I spent much
of last week trying to remember who I awarded the rike-up to. And last
night at 11.30pm I remembered. It was me. Must have had a few too many
down-downs at the on-on. But who could resist all the free beer? I've only
ever been to one free on-on before, and that was to spend the excess monies
from the Nash Hash as a farewell to the Lovebytes. So what was wrong with
Melonhead and why was he so generous as to feed and drink 70+ hashers at
the on-on? To be revealed later.
The run commenced on a lovely wet, cool afternoon.

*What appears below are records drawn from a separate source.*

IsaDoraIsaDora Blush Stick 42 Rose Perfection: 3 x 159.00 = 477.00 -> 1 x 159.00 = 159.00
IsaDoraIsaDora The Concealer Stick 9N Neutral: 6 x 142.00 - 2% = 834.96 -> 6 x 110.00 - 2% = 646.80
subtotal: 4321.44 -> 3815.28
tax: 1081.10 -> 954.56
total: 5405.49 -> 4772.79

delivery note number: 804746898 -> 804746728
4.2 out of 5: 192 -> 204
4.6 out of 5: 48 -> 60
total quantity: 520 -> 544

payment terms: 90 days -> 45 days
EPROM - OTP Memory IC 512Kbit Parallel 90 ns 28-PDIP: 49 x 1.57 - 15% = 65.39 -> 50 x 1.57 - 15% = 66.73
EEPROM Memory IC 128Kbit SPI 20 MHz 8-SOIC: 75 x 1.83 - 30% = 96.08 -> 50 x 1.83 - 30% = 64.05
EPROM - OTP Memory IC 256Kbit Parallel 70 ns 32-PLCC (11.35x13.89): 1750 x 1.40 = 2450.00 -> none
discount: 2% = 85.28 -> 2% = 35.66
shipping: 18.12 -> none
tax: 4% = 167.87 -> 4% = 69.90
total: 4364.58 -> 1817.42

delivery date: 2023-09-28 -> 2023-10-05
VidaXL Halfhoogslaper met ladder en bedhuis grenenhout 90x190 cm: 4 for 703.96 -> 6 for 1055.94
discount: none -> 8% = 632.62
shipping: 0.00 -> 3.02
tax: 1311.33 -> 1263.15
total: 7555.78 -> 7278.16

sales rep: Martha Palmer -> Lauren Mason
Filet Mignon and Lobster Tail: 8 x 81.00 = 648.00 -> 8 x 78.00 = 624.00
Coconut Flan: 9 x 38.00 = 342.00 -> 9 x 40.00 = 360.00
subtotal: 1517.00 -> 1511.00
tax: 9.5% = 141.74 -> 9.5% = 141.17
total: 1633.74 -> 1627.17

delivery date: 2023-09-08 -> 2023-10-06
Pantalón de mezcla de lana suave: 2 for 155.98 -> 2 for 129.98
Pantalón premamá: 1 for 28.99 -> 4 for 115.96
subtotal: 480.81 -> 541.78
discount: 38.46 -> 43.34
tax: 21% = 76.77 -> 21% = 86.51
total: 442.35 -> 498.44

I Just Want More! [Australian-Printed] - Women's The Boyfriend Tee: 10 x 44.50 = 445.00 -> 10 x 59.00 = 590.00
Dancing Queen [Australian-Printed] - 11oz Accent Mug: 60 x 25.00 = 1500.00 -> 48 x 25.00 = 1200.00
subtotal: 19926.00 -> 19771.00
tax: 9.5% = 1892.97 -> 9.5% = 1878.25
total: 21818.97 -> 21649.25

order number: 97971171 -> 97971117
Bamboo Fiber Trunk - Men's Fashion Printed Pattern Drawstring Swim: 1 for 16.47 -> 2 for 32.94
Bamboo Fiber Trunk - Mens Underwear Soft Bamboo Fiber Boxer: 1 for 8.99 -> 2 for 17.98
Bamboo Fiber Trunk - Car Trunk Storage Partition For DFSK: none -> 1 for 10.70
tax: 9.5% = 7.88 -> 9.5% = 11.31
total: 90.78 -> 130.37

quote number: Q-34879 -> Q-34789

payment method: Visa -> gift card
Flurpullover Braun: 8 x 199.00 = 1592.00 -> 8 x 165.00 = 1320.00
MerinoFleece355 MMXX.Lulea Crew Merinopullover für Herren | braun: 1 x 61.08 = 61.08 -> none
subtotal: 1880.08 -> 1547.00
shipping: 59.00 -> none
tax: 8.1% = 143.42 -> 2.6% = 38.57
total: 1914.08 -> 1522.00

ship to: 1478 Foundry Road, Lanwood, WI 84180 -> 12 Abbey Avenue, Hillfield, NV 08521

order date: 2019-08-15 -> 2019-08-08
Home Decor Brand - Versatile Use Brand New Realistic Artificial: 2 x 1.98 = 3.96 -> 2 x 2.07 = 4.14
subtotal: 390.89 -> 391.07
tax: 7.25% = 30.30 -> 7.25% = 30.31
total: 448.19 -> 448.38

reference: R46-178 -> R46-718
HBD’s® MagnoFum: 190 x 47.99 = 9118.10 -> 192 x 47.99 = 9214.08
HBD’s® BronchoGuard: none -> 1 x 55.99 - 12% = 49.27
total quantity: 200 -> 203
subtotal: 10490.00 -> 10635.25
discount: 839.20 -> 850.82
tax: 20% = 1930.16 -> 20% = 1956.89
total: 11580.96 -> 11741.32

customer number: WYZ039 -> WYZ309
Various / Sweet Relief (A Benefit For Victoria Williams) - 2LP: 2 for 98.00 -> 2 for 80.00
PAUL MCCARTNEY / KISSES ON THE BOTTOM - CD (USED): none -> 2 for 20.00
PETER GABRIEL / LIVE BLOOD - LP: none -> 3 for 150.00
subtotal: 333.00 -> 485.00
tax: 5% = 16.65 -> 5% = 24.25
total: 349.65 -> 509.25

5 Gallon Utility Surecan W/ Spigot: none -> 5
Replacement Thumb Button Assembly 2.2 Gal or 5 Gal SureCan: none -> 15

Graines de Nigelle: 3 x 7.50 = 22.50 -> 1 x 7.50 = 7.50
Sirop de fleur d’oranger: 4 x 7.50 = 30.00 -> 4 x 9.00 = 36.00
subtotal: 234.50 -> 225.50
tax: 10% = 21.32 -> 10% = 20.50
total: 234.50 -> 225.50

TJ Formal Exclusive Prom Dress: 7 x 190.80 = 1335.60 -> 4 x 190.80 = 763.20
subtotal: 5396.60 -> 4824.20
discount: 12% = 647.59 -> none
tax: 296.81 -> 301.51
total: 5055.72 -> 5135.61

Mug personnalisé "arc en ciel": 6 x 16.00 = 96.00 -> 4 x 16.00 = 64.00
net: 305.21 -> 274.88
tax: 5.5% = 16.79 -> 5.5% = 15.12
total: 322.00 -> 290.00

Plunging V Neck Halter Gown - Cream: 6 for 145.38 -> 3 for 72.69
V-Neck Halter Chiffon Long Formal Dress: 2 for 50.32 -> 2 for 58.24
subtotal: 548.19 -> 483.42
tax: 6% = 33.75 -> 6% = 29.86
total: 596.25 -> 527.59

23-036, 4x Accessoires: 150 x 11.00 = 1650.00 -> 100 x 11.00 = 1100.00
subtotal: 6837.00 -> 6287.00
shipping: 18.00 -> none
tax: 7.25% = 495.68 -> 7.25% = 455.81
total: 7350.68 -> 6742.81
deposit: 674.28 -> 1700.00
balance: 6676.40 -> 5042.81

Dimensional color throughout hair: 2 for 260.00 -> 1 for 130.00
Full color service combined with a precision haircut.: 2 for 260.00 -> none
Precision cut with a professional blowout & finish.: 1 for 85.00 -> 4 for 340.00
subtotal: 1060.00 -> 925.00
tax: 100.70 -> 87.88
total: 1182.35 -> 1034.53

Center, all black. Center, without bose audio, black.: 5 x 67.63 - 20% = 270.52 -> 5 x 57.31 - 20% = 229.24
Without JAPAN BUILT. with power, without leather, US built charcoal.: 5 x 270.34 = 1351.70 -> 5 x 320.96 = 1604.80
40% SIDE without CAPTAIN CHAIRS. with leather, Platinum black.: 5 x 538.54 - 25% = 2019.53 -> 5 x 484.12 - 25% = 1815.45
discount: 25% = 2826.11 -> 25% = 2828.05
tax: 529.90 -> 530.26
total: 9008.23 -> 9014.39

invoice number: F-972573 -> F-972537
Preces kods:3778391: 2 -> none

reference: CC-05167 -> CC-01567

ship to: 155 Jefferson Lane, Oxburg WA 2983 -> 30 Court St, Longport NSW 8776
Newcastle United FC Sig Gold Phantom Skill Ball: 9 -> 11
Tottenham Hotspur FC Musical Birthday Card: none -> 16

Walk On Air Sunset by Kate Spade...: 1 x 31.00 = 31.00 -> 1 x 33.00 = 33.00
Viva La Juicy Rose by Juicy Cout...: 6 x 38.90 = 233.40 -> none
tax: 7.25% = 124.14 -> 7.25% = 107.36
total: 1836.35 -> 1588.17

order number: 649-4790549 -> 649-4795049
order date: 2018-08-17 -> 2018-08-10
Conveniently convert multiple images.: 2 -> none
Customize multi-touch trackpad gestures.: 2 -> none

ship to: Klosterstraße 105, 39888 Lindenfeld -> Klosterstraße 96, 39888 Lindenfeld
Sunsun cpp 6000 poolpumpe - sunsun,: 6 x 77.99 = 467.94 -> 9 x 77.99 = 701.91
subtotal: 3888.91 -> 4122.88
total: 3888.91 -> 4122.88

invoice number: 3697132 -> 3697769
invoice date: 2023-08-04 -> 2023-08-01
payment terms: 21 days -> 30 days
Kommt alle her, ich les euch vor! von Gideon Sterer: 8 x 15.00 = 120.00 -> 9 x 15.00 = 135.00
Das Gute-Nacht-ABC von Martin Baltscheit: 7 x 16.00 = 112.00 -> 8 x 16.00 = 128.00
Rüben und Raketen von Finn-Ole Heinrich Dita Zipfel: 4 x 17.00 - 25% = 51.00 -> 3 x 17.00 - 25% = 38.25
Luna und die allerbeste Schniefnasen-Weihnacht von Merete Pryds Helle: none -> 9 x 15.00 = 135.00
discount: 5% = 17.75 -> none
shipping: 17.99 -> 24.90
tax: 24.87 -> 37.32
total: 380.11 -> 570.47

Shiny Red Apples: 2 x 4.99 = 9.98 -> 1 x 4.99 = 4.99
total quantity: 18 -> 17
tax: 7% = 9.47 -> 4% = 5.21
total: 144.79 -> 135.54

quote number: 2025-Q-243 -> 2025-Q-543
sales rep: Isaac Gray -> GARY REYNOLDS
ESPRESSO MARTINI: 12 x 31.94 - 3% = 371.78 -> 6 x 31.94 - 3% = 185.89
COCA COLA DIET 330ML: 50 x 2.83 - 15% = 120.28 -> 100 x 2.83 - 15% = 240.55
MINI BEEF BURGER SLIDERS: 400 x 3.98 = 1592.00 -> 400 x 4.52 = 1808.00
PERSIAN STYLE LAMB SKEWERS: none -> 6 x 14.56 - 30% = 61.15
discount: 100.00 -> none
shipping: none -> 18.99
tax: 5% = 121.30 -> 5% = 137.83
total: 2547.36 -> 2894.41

In fact it was so gloriously damp and misty it seemed as if the RA had
requested the God's for a wet run. But then we all know that it's the RA's
duty to ensure it's dry on the run. I take it that I'm out of favour at
the moment.
The run began in traditional fashion with an
early sprint down the road and into the track which leads into the cleared
area left of the park boundary. After a false trail, the real trail led
uphill and into the park. Some able-bodied front-runner types (known to
the RA) found the paper but, according to recent character, kept on running
without calling the On-On - one can only assume they were speechless at
the thought of Melonhead leaving....but should I see this behaviour again
I'll ice the culprits. So all runners please remember to call "ON-ON" when
on paper thus ensuring a free flow to the run and don't forget to pick
up paper on false trails to avoid confusion further back. Get the message
or you're on the ice, boys.
The trail proceeded up one of the many ridges
before descending after another false trail towards the new water-project
road. A check was strategically placed near the road end and it took some
time before the On-On was found. More hill and jungle was trekked before
the last check was discovered on top of a lonely ridge. It took the hash
a full 10 minutes to find the On-On due to the enormous length Melonhead
had traversed before he generously laid the paper again. And that was the
last juice he had left as the trail wound it's way back down to the road
and out onto the new road cut destined to follow all the others down the
slope towards Sgt Thien's haunted forest. An excellent run of some 60 minutes
for the FRB's.
The On-On was at Pujut 7 Seafood, where copious
quantities of food and beer were consumed before those still strong enough
of constitution departed to the oblivion of Benny's Cocktail Bar. Many
down-downs were given out to aid beer consumption. But watch out 'cos it
is not unknown for proprietors to get rid of "old" beer stock at our expense
- luckily this time the deed was spotted (or more tasted) and the bad batch
hastily removed at the Hash's request.
So did we all get Melonhead wrong? Is he really
just one big-hearted hell-of-a-guy? Was he so overcome with grief and passion
at the thought of departing Borneo's shores, having fallen madly in love
with the hash and later Dorothy, that he decided as a fitting last gesture
to make Uncle Sam proud, and do it the American way? Or perhaps it was
a late bit of sponsorship from some old American pals?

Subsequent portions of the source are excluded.